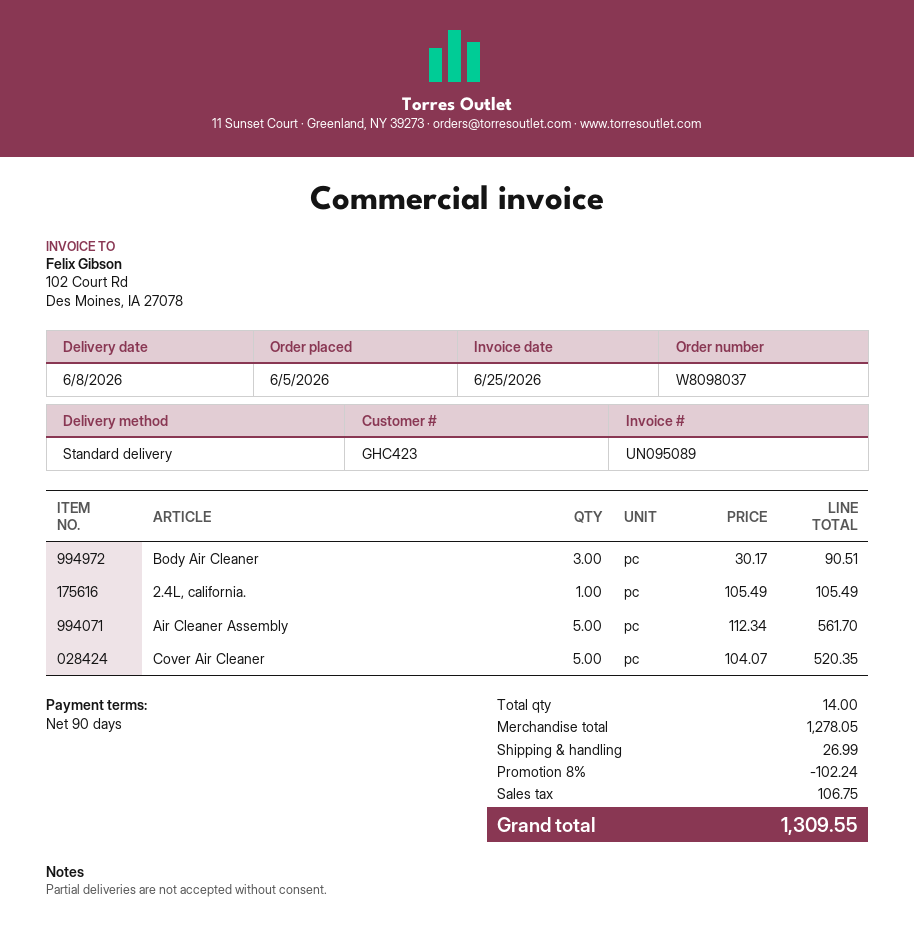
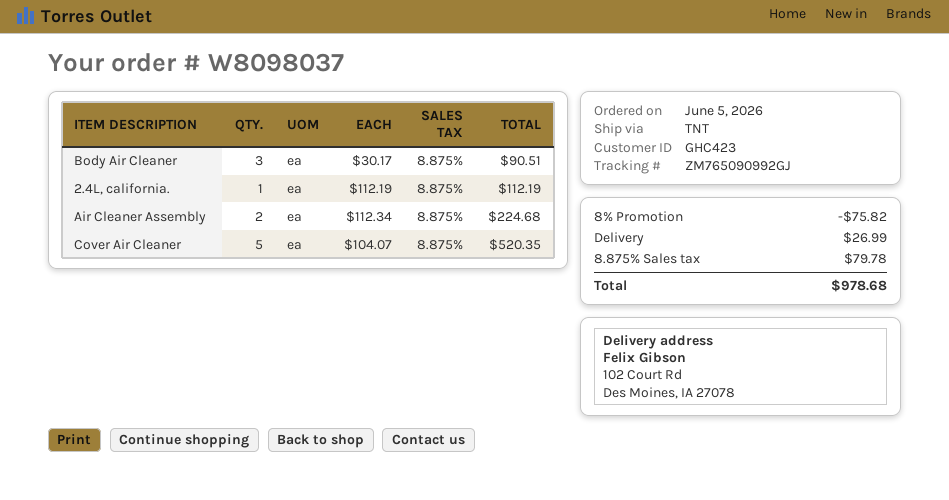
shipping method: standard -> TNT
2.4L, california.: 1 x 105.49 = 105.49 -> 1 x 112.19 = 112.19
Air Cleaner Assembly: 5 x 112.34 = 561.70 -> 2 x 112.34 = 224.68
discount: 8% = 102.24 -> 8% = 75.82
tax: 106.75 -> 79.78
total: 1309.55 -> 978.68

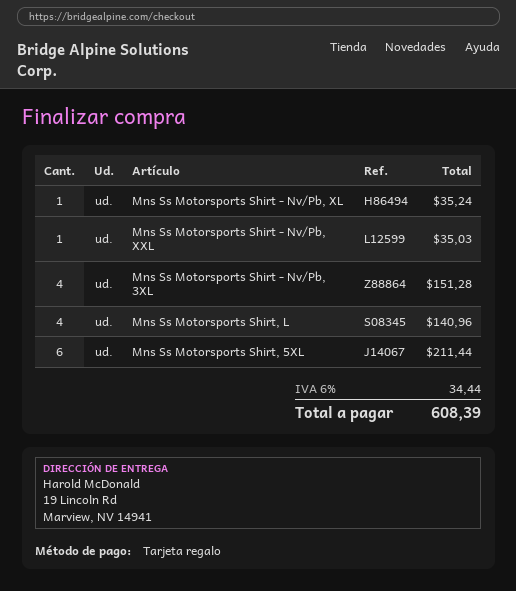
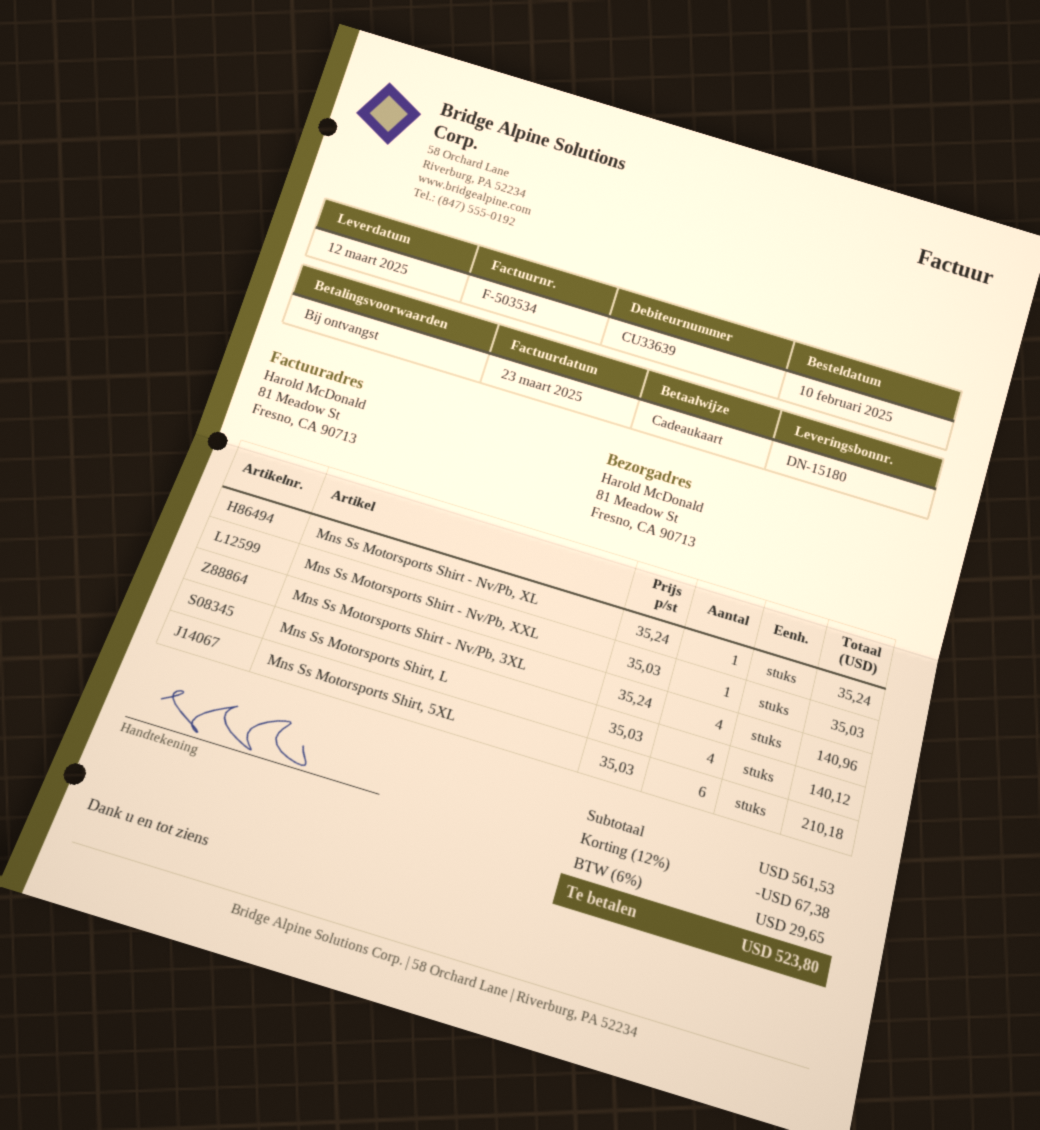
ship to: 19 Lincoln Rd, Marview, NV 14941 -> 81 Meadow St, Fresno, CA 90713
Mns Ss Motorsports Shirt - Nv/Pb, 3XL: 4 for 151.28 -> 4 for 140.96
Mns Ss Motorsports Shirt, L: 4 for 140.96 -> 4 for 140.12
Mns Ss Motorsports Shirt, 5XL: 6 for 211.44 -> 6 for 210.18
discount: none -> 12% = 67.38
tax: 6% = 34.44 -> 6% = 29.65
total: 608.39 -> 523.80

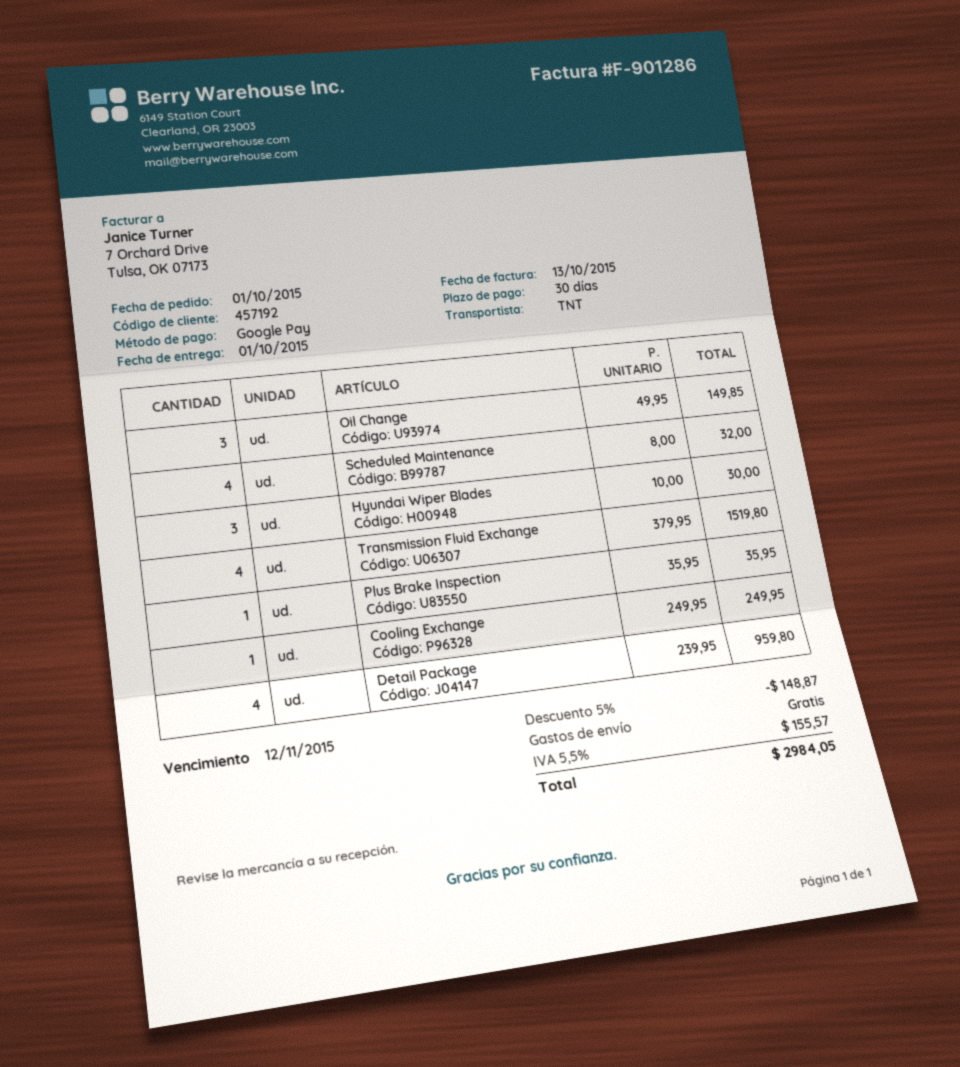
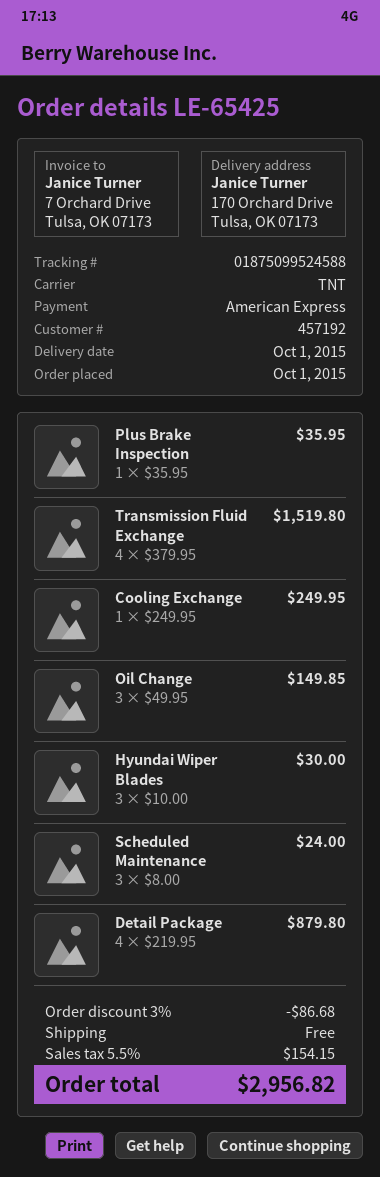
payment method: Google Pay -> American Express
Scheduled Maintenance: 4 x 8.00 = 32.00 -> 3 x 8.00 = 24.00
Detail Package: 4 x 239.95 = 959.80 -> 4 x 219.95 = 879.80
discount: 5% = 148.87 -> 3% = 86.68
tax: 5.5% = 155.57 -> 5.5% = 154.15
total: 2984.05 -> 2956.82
···
■ Work item ■
Retype the records above word for word, from their first line through the line containing "Mns Ss Motorsports Shirt, 5XL: 6", and leave out every picture.

■ Exercise output ■
shipping method: standard -> TNT
2.4L, california.: 1 x 105.49 = 105.49 -> 1 x 112.19 = 112.19
Air Cleaner Assembly: 5 x 112.34 = 561.70 -> 2 x 112.34 = 224.68
discount: 8% = 102.24 -> 8% = 75.82
tax: 106.75 -> 79.78
total: 1309.55 -> 978.68

ship to: 19 Lincoln Rd, Marview, NV 14941 -> 81 Meadow St, Fresno, CA 90713
Mns Ss Motorsports Shirt - Nv/Pb, 3XL: 4 for 151.28 -> 4 for 140.96
Mns Ss Motorsports Shirt, L: 4 for 140.96 -> 4 for 140.12
Mns Ss Motorsports Shirt, 5XL: 6 for 211.44 -> 6 for 210.18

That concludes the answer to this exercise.